Copy out exactly the lines from the one containing "font-size: 13px ->" through the end of the records, and no pictures.

[Records from a data source]
------------------------------

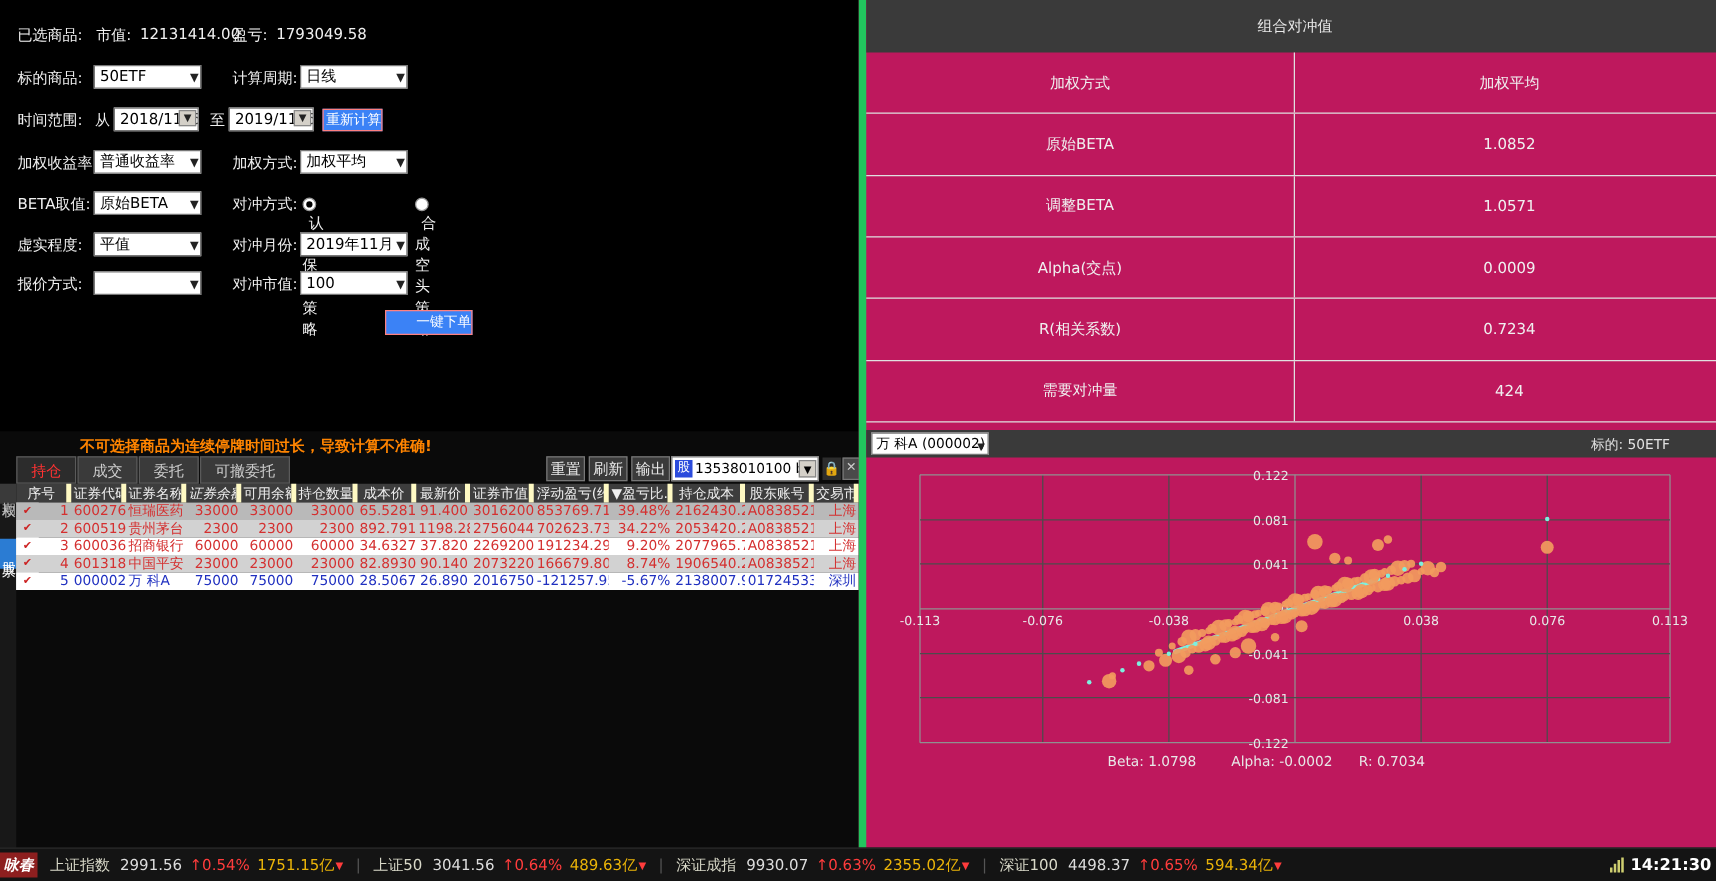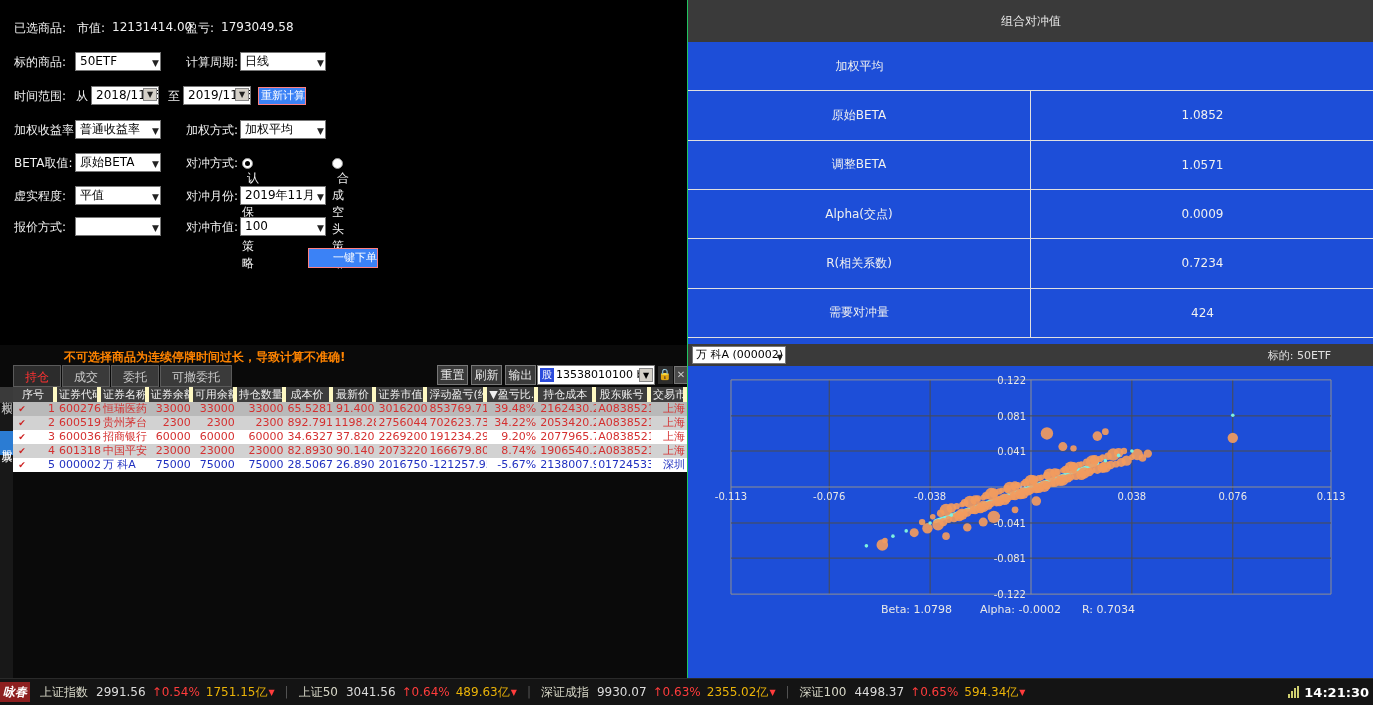"组合对冲值" #right-panel { background: #1d4ed8 -> #be185d; border-left: 1px solid #22c55e -> 6px solid #22c55e }
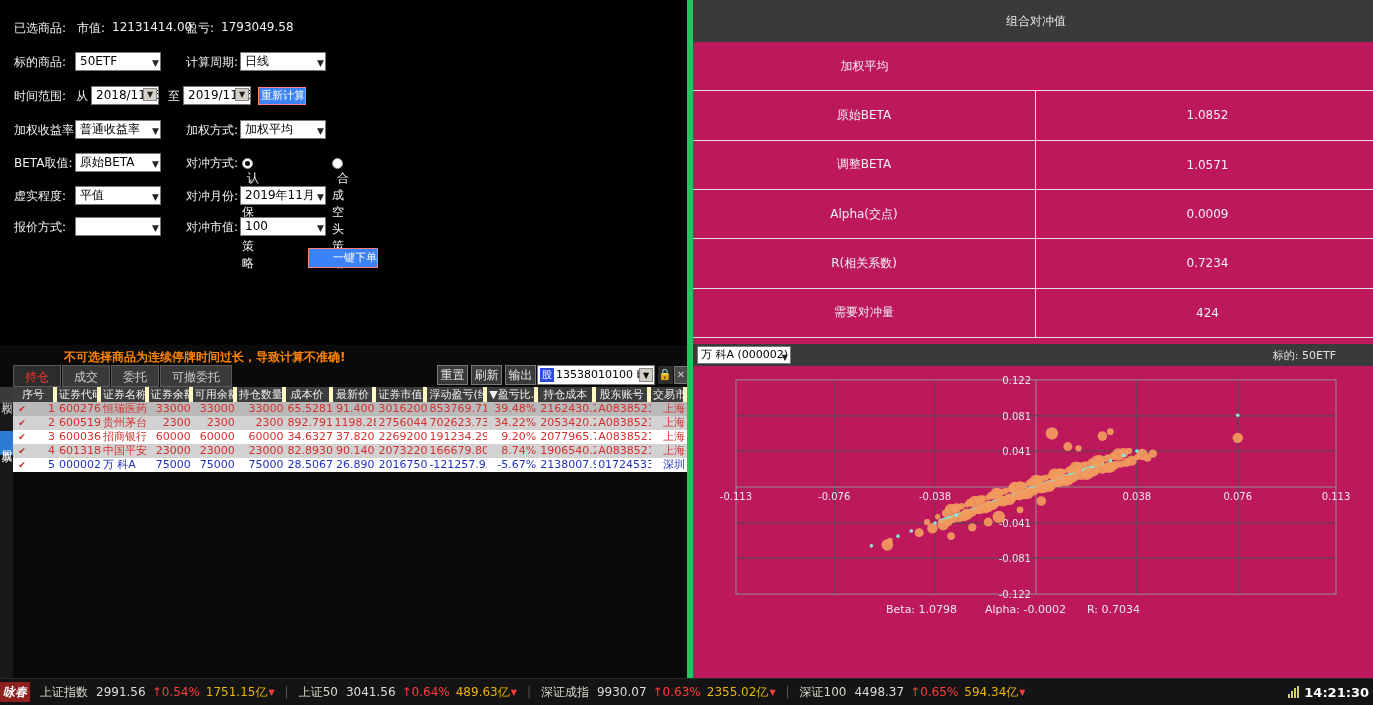"加权方式" div.hcell { html: none -> <div>加权方式</div> }
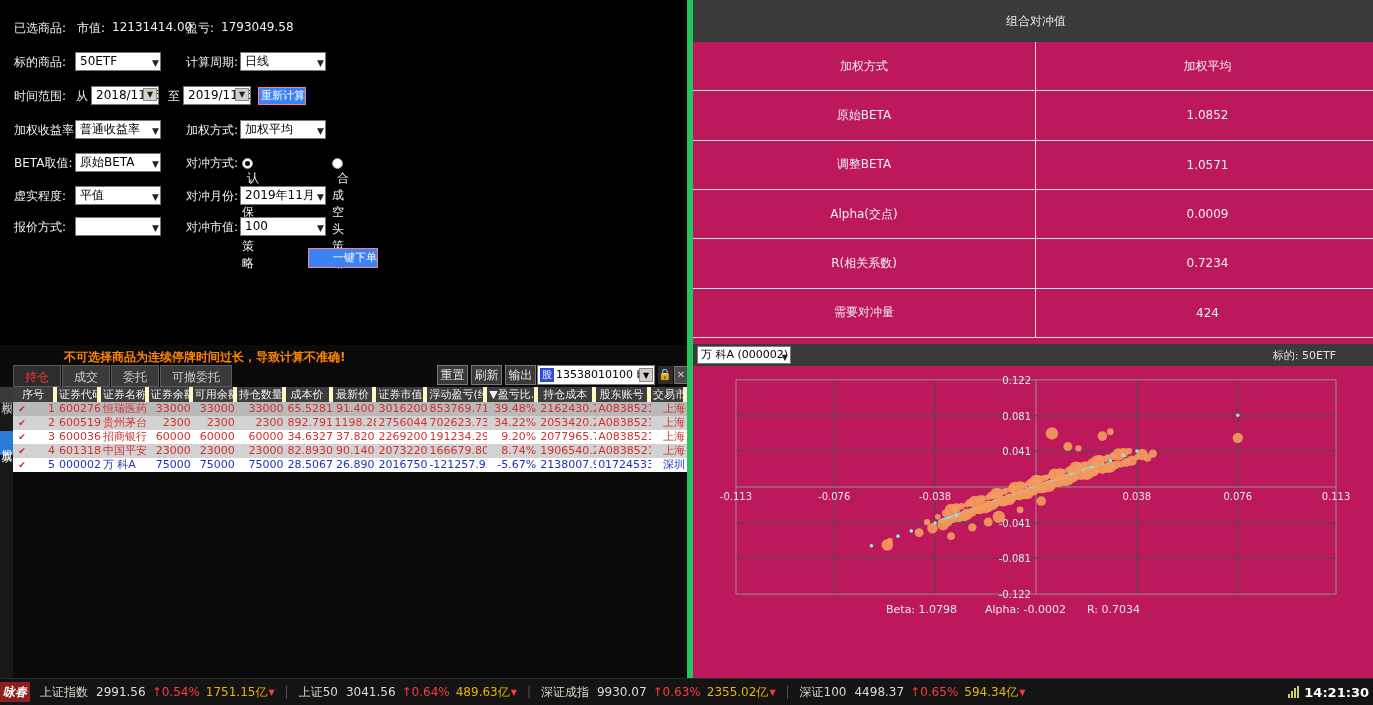"证券余额" span.hdr-cell { font-style: none -> italic }
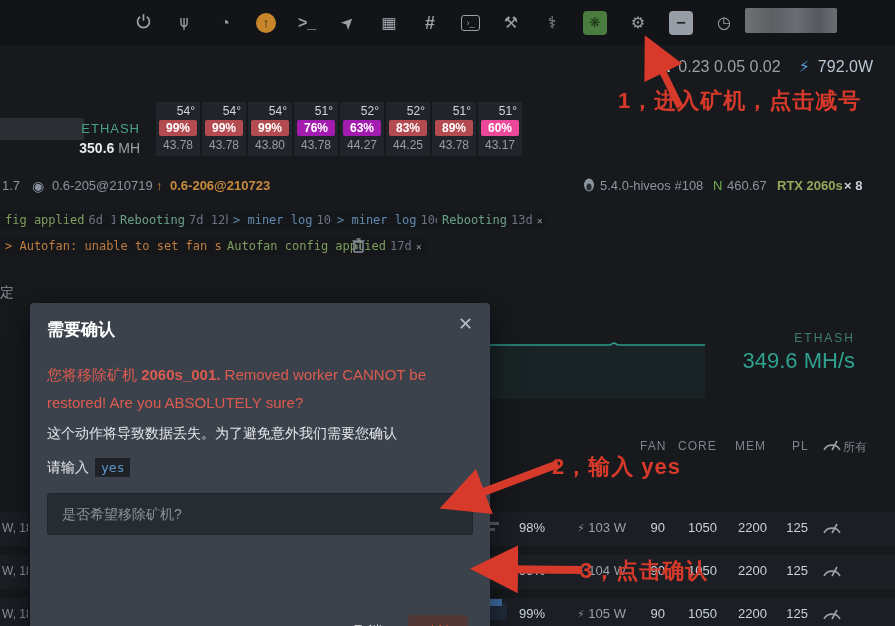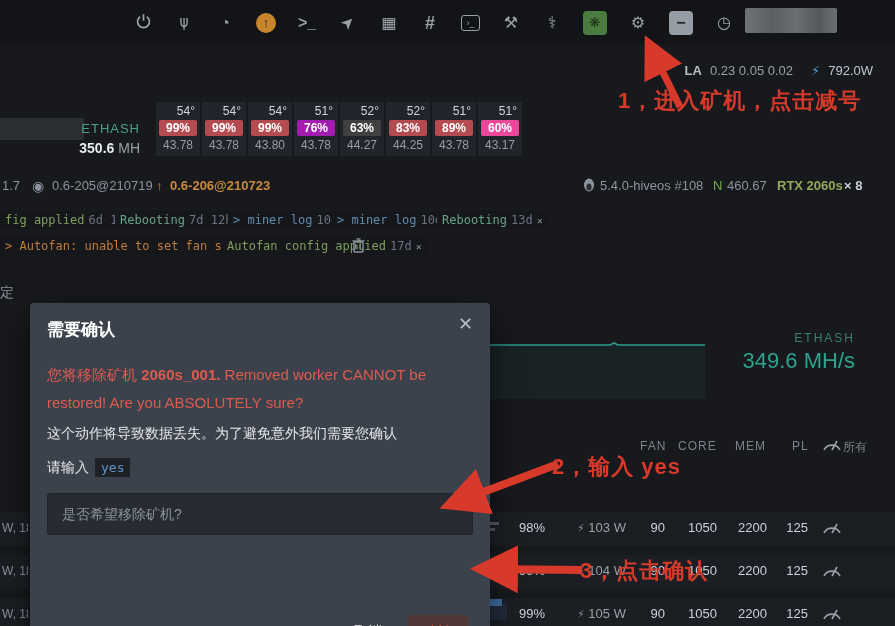"LA" #la-row { font-size: 13px -> 16px; top: 63px -> 57px }
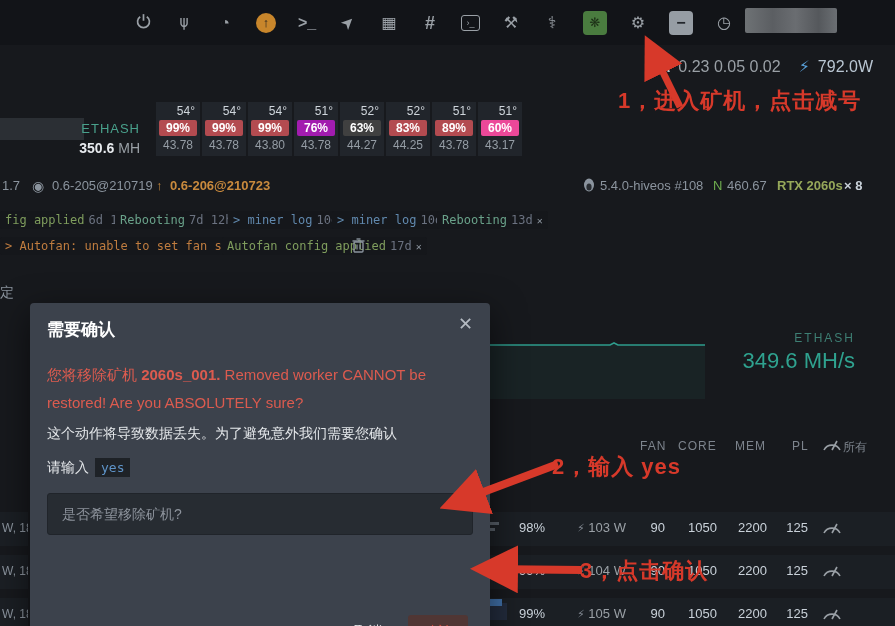"63%" span.f { background: #404040 -> #a21caf }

------------------------------

» OUTPUT
"LA" #la-row { font-size: 13px -> 16px; top: 63px -> 57px }
"63%" span.f { background: #404040 -> #a21caf }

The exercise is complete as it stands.